- **Required action**
Please retype all of the records below word for word, leaving out any pictures.
********
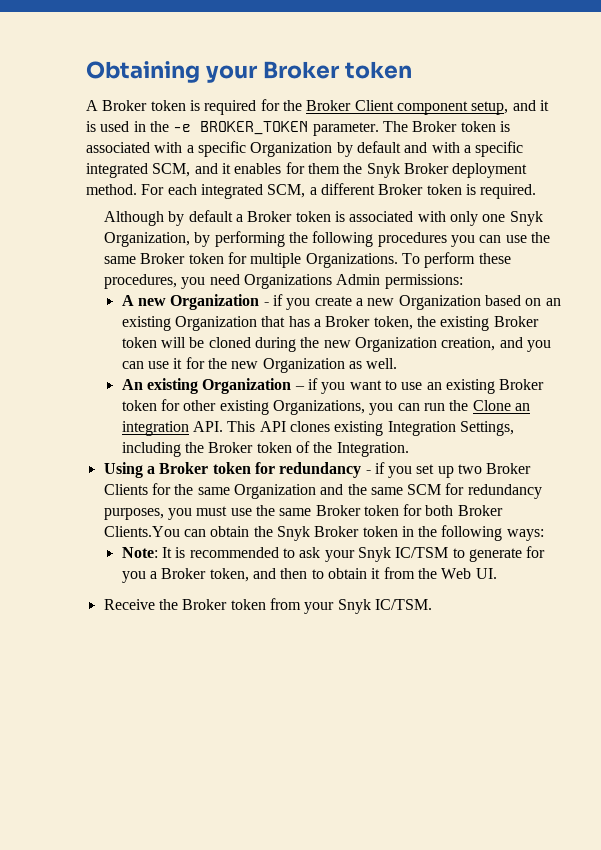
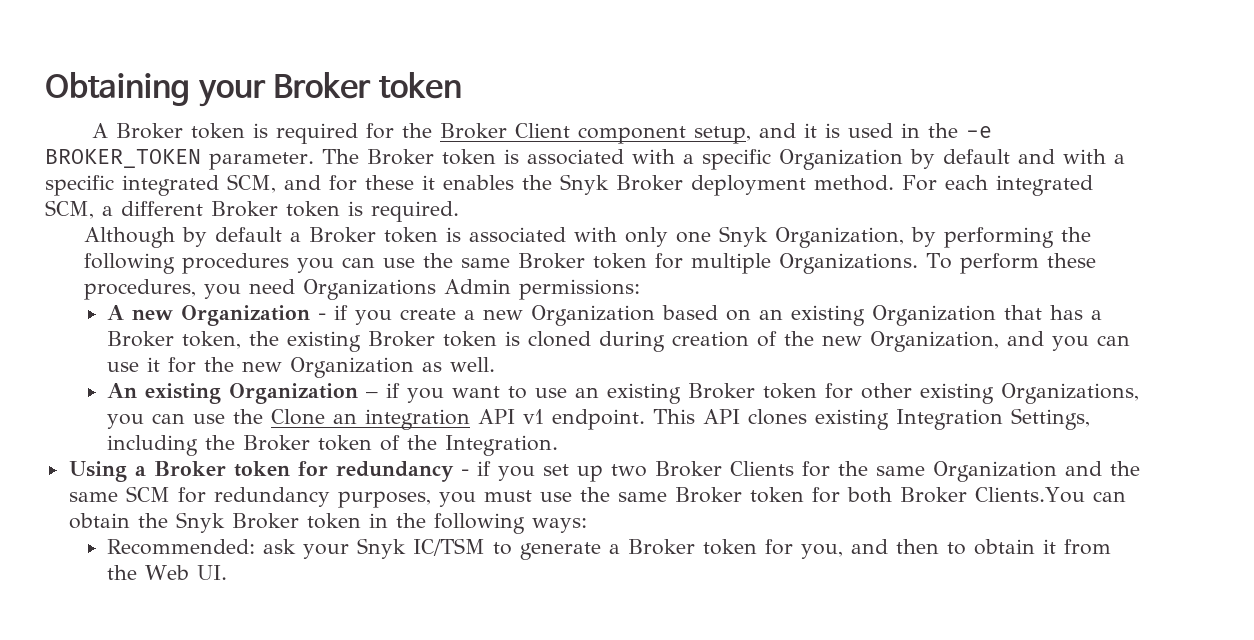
- The Broker token is associated with a specific Organization by default and with a specific integrated SCM, and it enables for them the Snyk Broker deployment method.
+ The Broker token is associated with a specific Organization by default and with a specific integrated SCM, and for these it enables the Snyk Broker deployment method.
- A new Organization - if you create a new Organization based on an existing Organization that has a Broker token, the existing Broker token will be cloned during the new Organization creation, and you can use it for the new Organization as well.
+ A new Organization - if you create a new Organization based on an existing Organization that has a Broker token, the existing Broker token is cloned during creation of the new Organization, and you can use it for the new Organization as well.
- An existing Organization – if you want to use an existing Broker token for other existing Organizations, you can run the Clone an integration API. This API clones existing Integration Settings, including the Broker token of the Integration.
+ An existing Organization – if you want to use an existing Broker token for other existing Organizations, you can use the Clone an integration API v1 endpoint. This API clones existing Integration Settings, including the Broker token of the Integration.
- Note: It is recommended to ask your Snyk IC/TSM to generate for you a Broker token, and then to obtain it from the Web UI.
+ Recommended: ask your Snyk IC/TSM to generate a Broker token for you, and then to obtain it from the Web UI.
- Receive the Broker token from your Snyk IC/TSM.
********
- **Answer**
- The Broker token is associated with a specific Organization by default and with a specific integrated SCM, and it enables for them the Snyk Broker deployment method.
+ The Broker token is associated with a specific Organization by default and with a specific integrated SCM, and for these it enables the Snyk Broker deployment method.
- A new Organization - if you create a new Organization based on an existing Organization that has a Broker token, the existing Broker token will be cloned during the new Organization creation, and you can use it for the new Organization as well.
+ A new Organization - if you create a new Organization based on an existing Organization that has a Broker token, the existing Broker token is cloned during creation of the new Organization, and you can use it for the new Organization as well.
- An existing Organization – if you want to use an existing Broker token for other existing Organizations, you can run the Clone an integration API. This API clones existing Integration Settings, including the Broker token of the Integration.
+ An existing Organization – if you want to use an existing Broker token for other existing Organizations, you can use the Clone an integration API v1 endpoint. This API clones existing Integration Settings, including the Broker token of the Integration.
- Note: It is recommended to ask your Snyk IC/TSM to generate for you a Broker token, and then to obtain it from the Web UI.
+ Recommended: ask your Snyk IC/TSM to generate a Broker token for you, and then to obtain it from the Web UI.
- Receive the Broker token from your Snyk IC/TSM.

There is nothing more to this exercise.